Set down every record below exactly as written, but leave out the pictures.

──────────

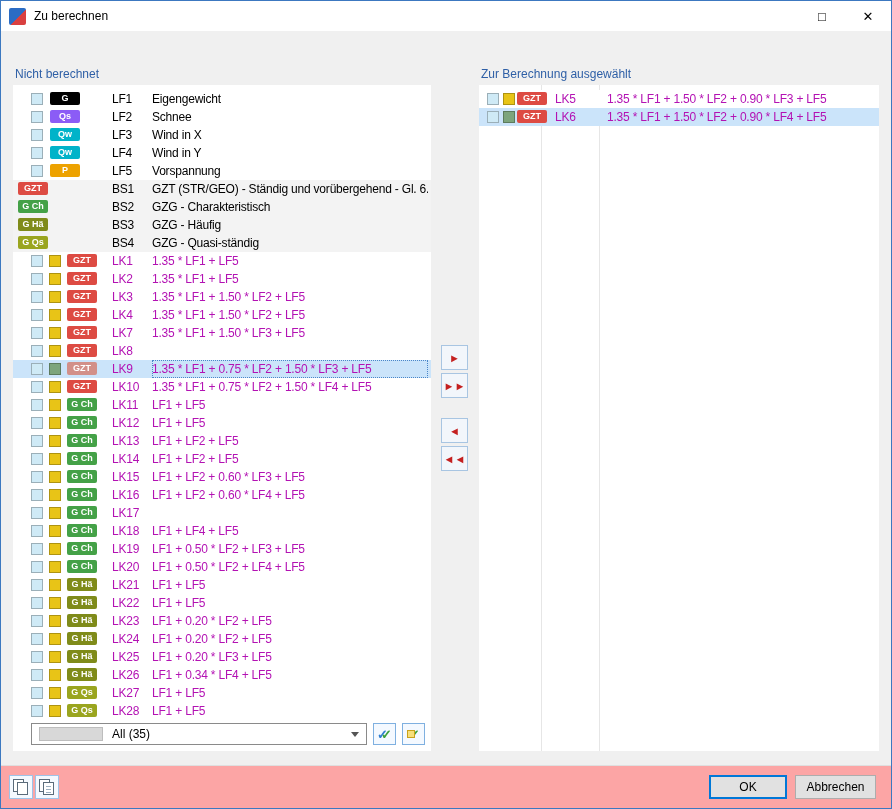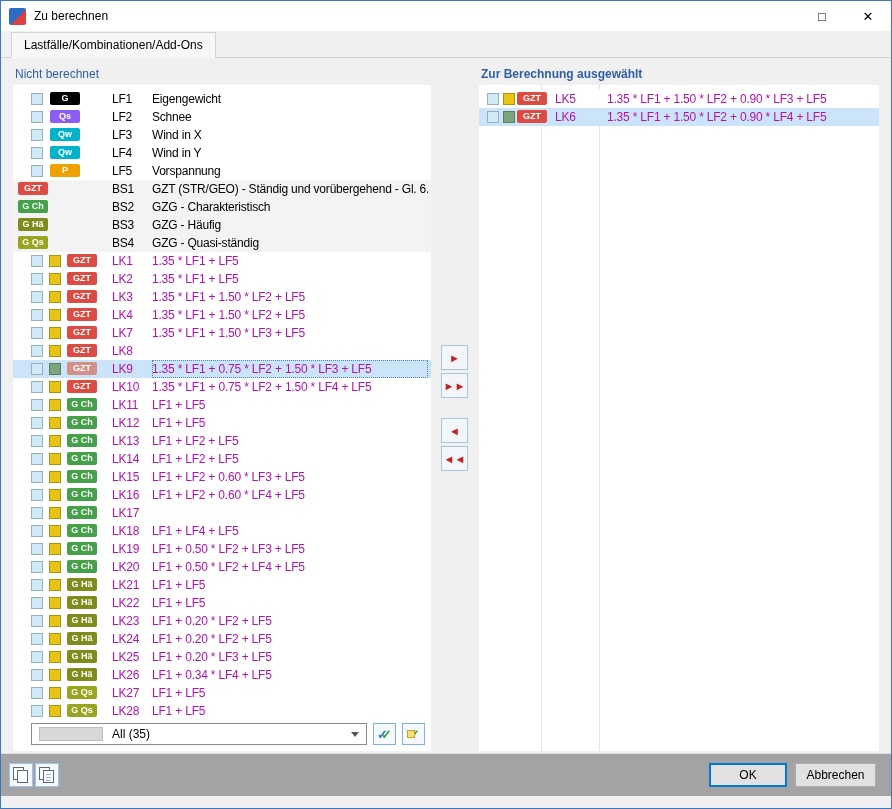"Lastfälle/Kombinationen/Add-Ons" div.tabstrip { html: <div> <div>Lastfälle/Kombinationen/Add-Ons</div> </div> -> none }
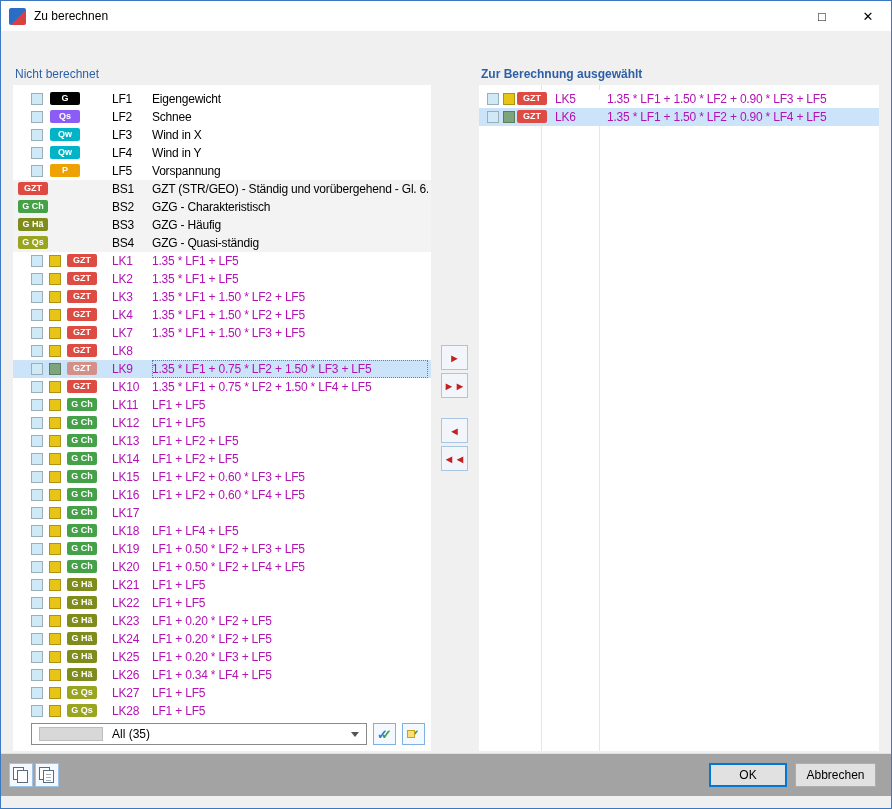"Zur Berechnung ausgewählt" .panel-header.right { font-weight: bold -> none }
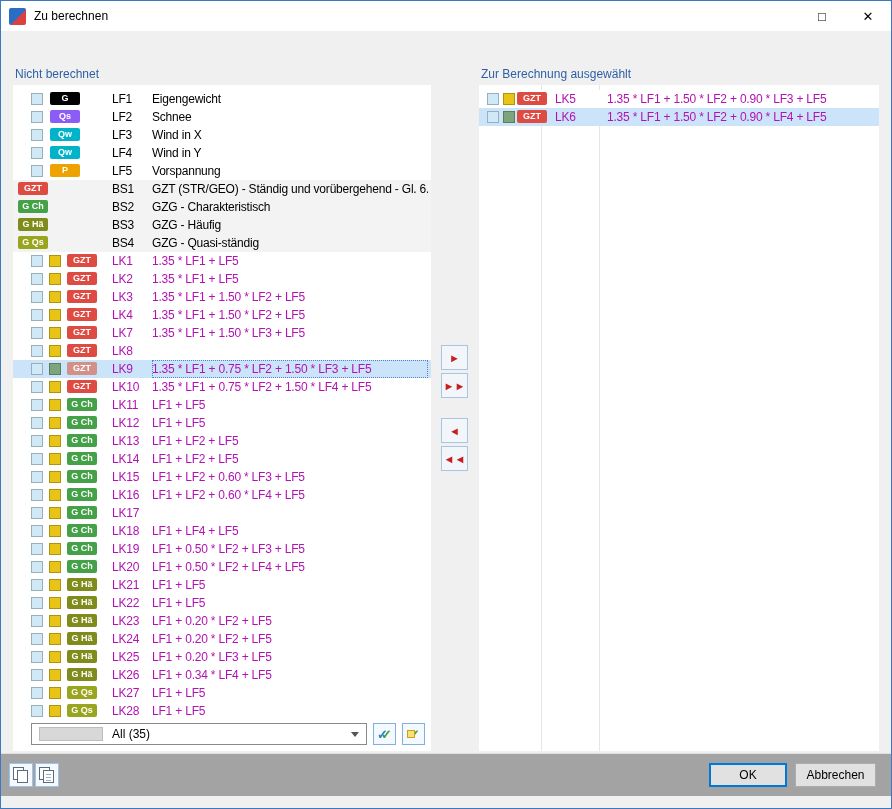"OK" .footer { background: #a3a3a3 -> #fca5a5; bottom: 12px -> 0 }
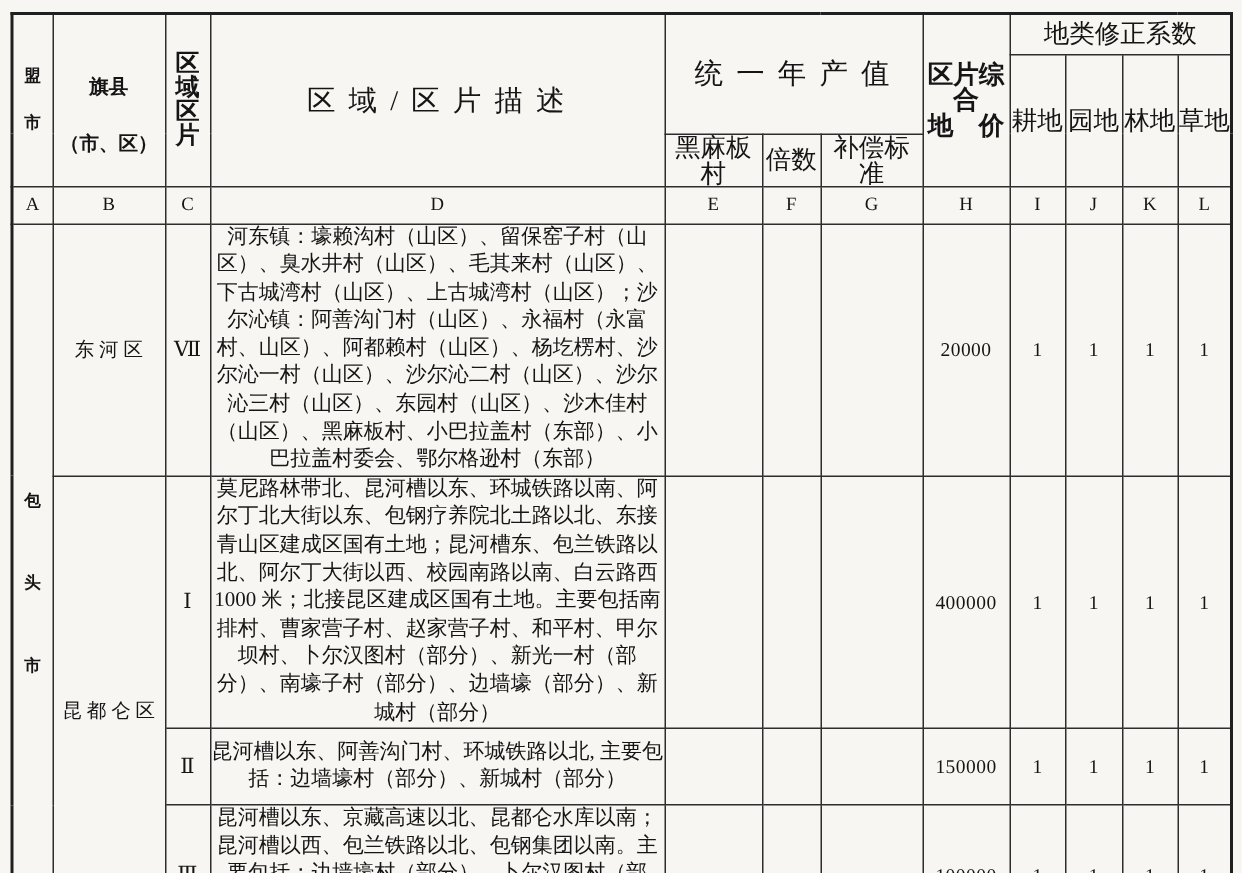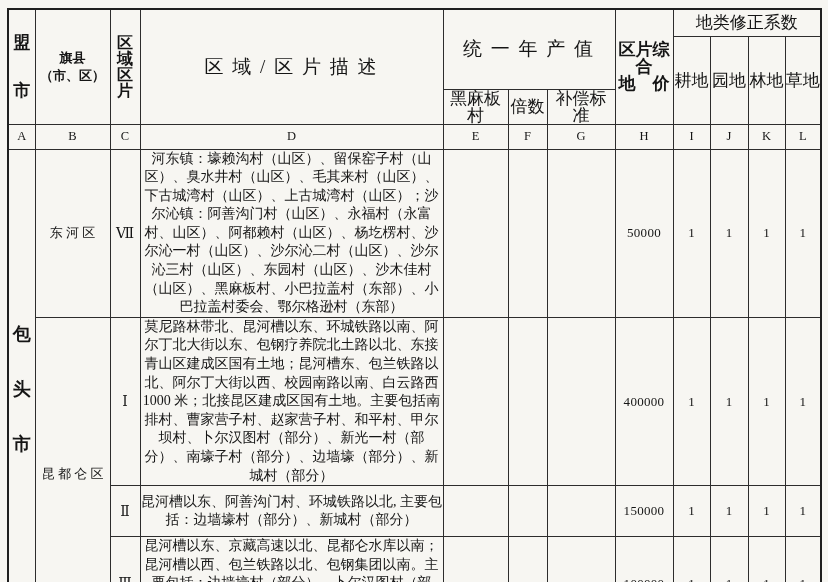"盟市" .v-league { font-size: 17px -> 11px; line-height: 48px -> 31px }
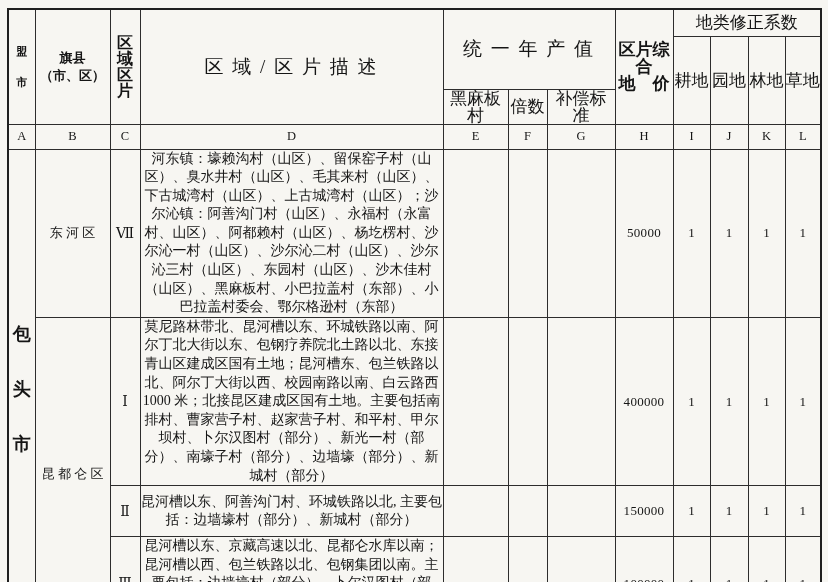"旗县" .banner { margin-top: none -> 20px }
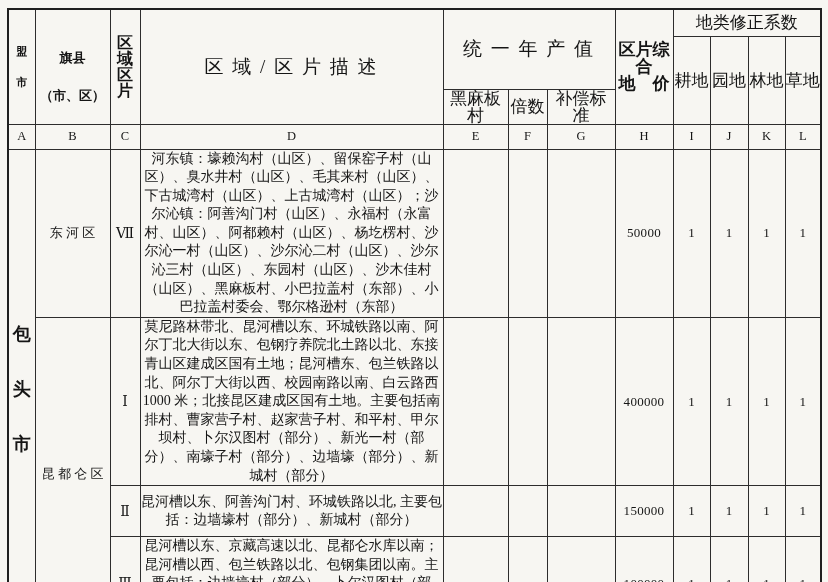"50000" td.num { text: 50000 -> 20000 }
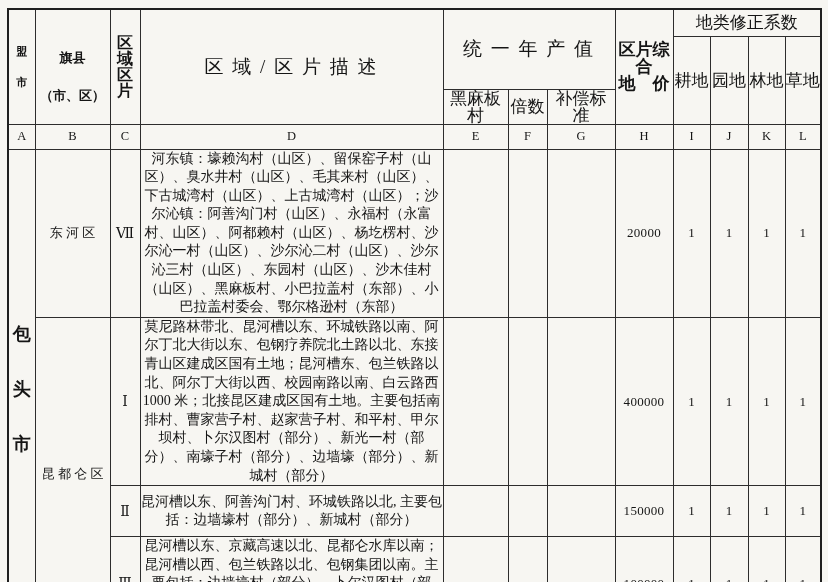"包头市" .v-city { font-size: 18px -> 11px }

──────────

**Written solution**
"Lastfälle/Kombinationen/Add-Ons" div.tabstrip { html: <div> <div>Lastfälle/Kombinationen/Add-Ons</div> </div> -> none }
"Zur Berechnung ausgewählt" .panel-header.right { font-weight: bold -> none }
"OK" .footer { background: #a3a3a3 -> #fca5a5; bottom: 12px -> 0 }
"盟市" .v-league { font-size: 17px -> 11px; line-height: 48px -> 31px }
"旗县" .banner { margin-top: none -> 20px }
"50000" td.num { text: 50000 -> 20000 }
"包头市" .v-city { font-size: 18px -> 11px }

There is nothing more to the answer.